Task goal: Look through the records below and say how many lines include "Tote". Give only that number.

[Detected change data]
———
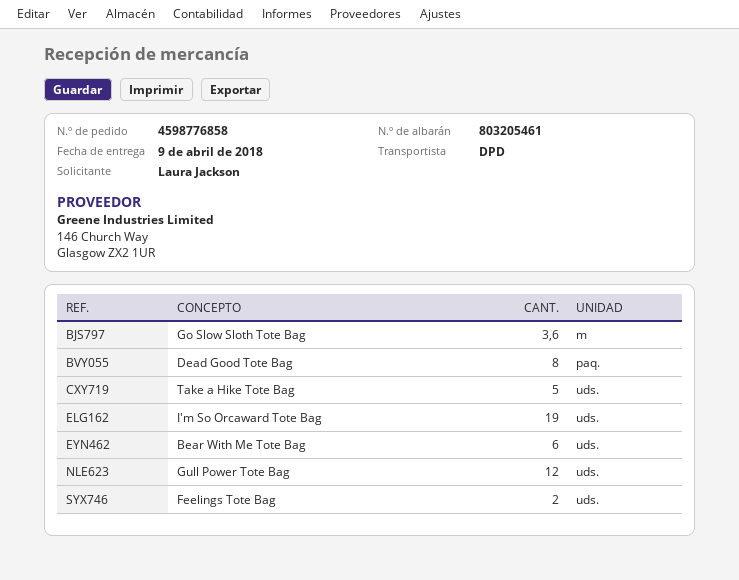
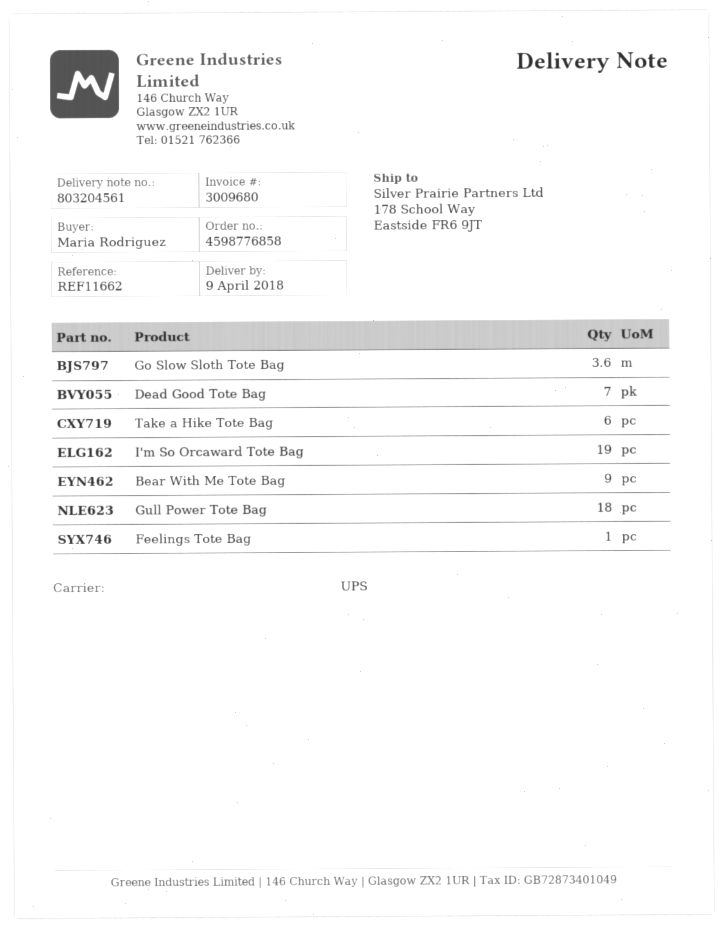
delivery note number: 803205461 -> 803204561
ordered by: Laura Jackson -> Maria Rodriguez
shipping method: DPD -> UPS
Dead Good Tote Bag: 8 -> 7
Take a Hike Tote Bag: 5 -> 6
Bear With Me Tote Bag: 6 -> 9
Gull Power Tote Bag: 12 -> 18
Feelings Tote Bag: 2 -> 1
———
Answer to this task: 5